Dubas offered unwavering support to Toronto's so-called "Core Four" of offensive talent consisting of Auston Matthews, Mitch Marner, John Tavares and William Nylander.
"Unbelievable throughout my whole time here," Marner said of Dubas after the Leafs were eliminated by Florida.
Matthews also trumpeted what Dubas brought, while defenseman Morgan Rielly was firmly in their now-former general manager's corner earlier this week.
"I think the world of Kyle," Rielly said. "World-class GM."
Dubas' first big splash was to lure Tavares with a seven-year, $77-million contract in free agency after just a few months on the job in 2018. A tough negotiation with Nylander followed before he eventually signed a six-year, $45 million extension.
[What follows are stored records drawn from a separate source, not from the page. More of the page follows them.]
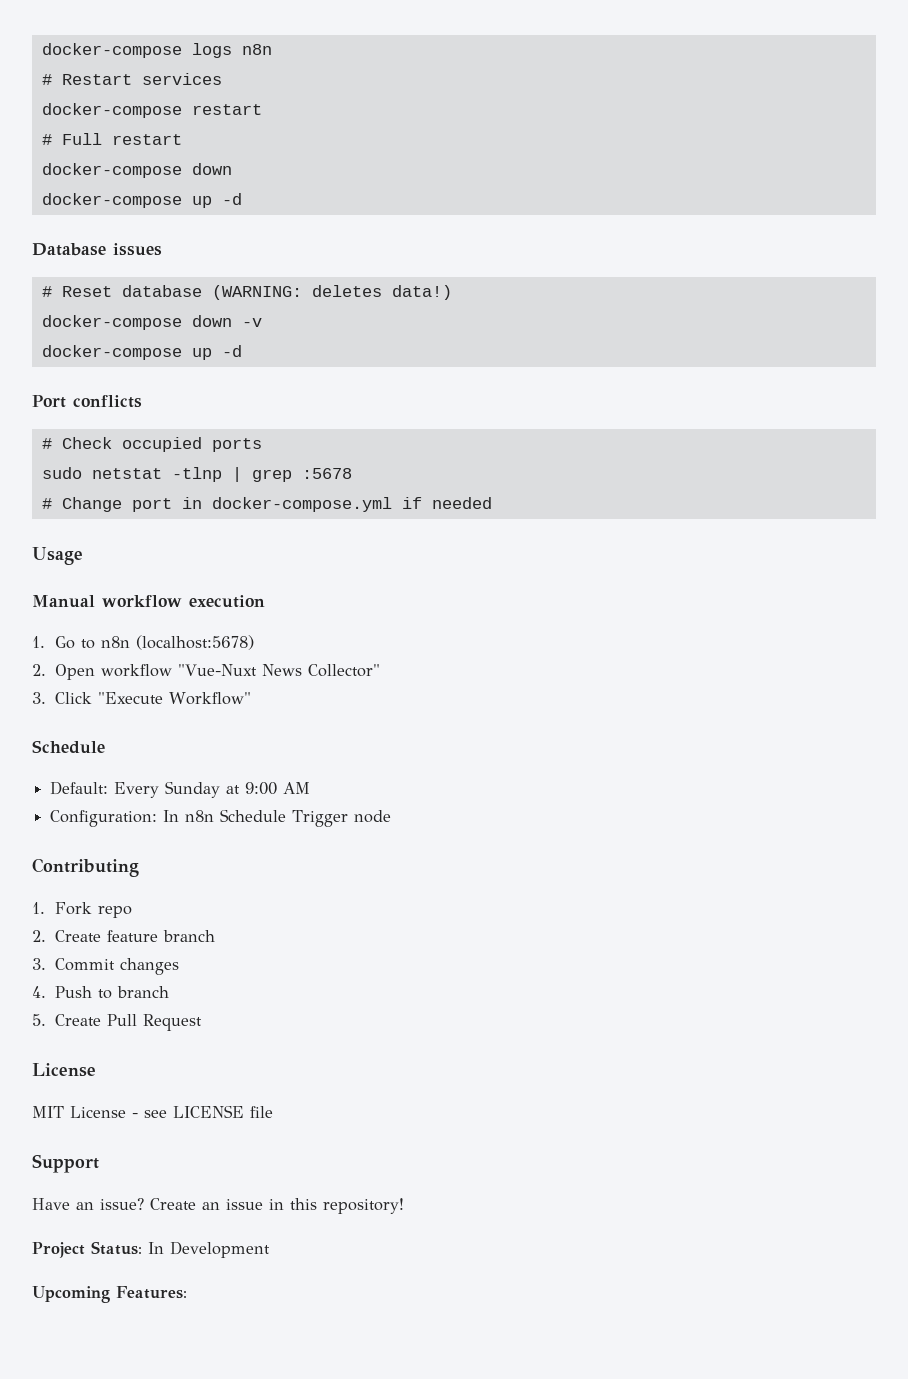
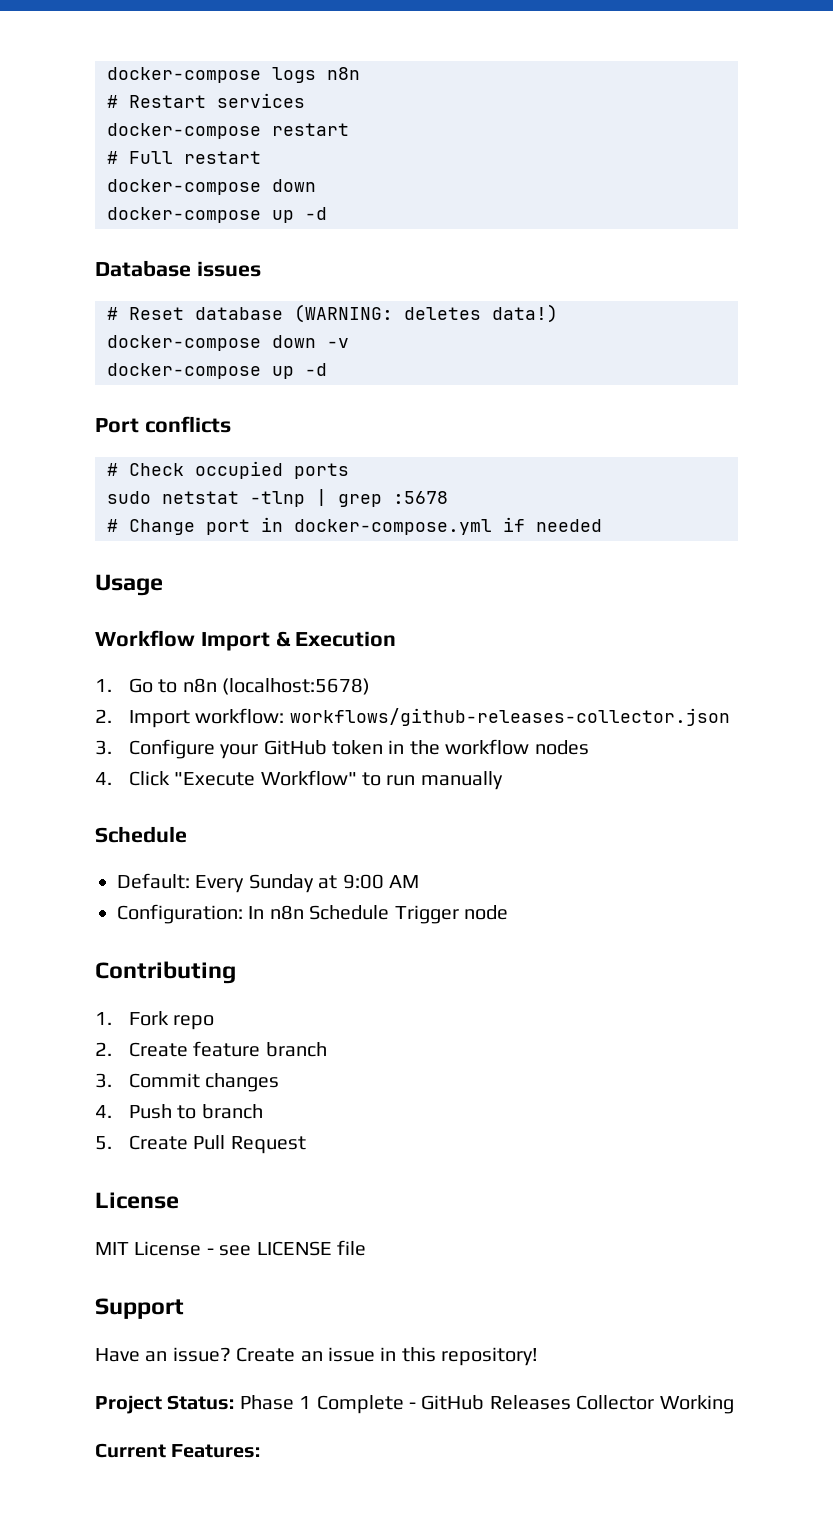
- Manual workflow execution
+ Workflow Import & Execution
- 2. Open workflow "Vue-Nuxt News Collector"
- 3. Click "Execute Workflow"
+ 2. Import workflow: workflows/github-releases-collector.json
+ 3. Configure your GitHub token in the workflow nodes
+ 4. Click "Execute Workflow" to run manually
- Project Status: In Development
- Upcoming Features:
+ Project Status: Phase 1 Complete - GitHub Releases Collector Working
+ Current Features:

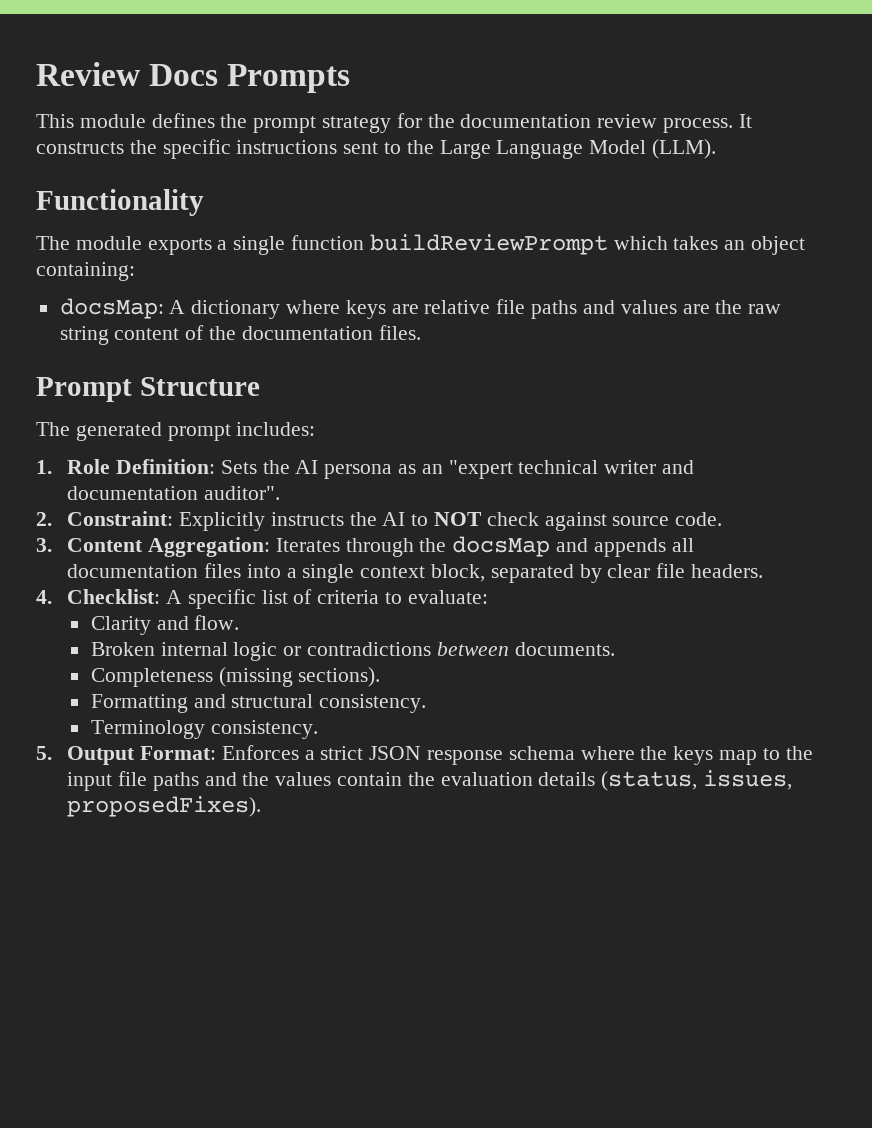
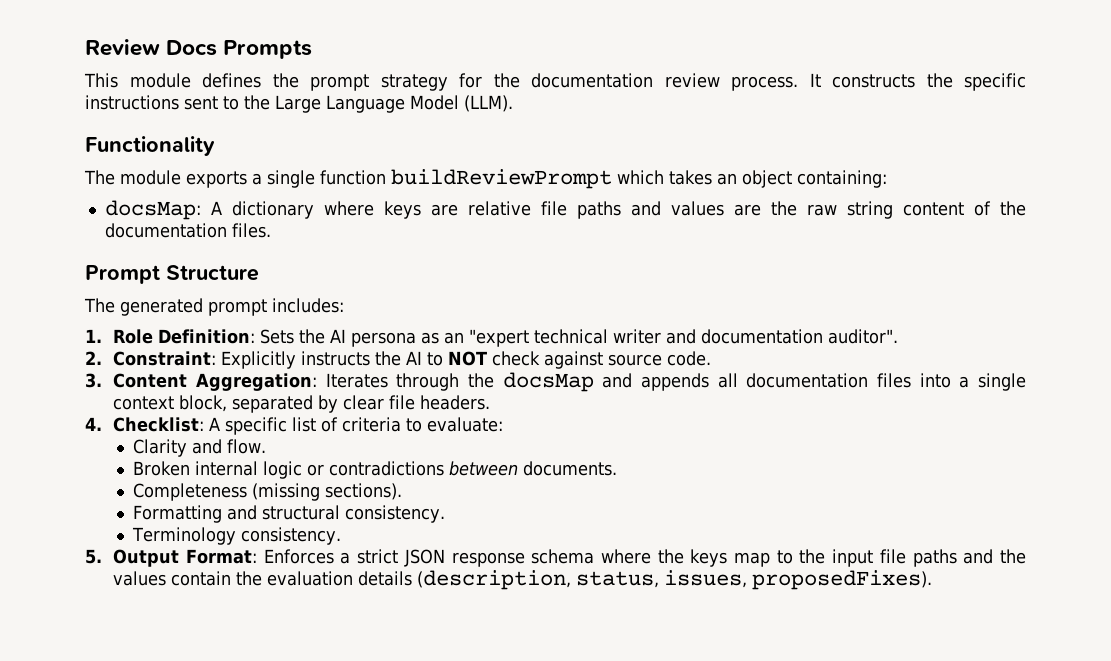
- 5. Output Format: Enforces a strict JSON response schema where the keys map to the input file paths and the values contain the evaluation details (status, issues, proposedFixes).
+ 5. Output Format: Enforces a strict JSON response schema where the keys map to the input file paths and the values contain the evaluation details (description, status, issues, proposedFixes).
That set the stage for Matthews to ink a five-year extension with a value just under $58.2 million. Marner then got paid with a six-year, $65.4-million pact as Toronto allocated roughly half its salary cap to four stars.
Dubas also wasn't shy about changing course, realizing early on that Toronto needed more grit and playoff experience. He acquired Cup winners Jake Muzzin in 2019 and Ryan O'Reilly in 2023 with an eye towards getting the Leafs over the hump.
Dubas remade the roster before this season's trade deadline by adding the likes of O'Reilly, Noel Acciari, Luke Schenn and Jake McCabe. He appeared to finally get it right in the Leafs' six-game victory over Tampa that exorcised a generation of playoff demons, but Florida's emphatic 4-1 triumph in the second round saw most of those positive vibes quickly fade.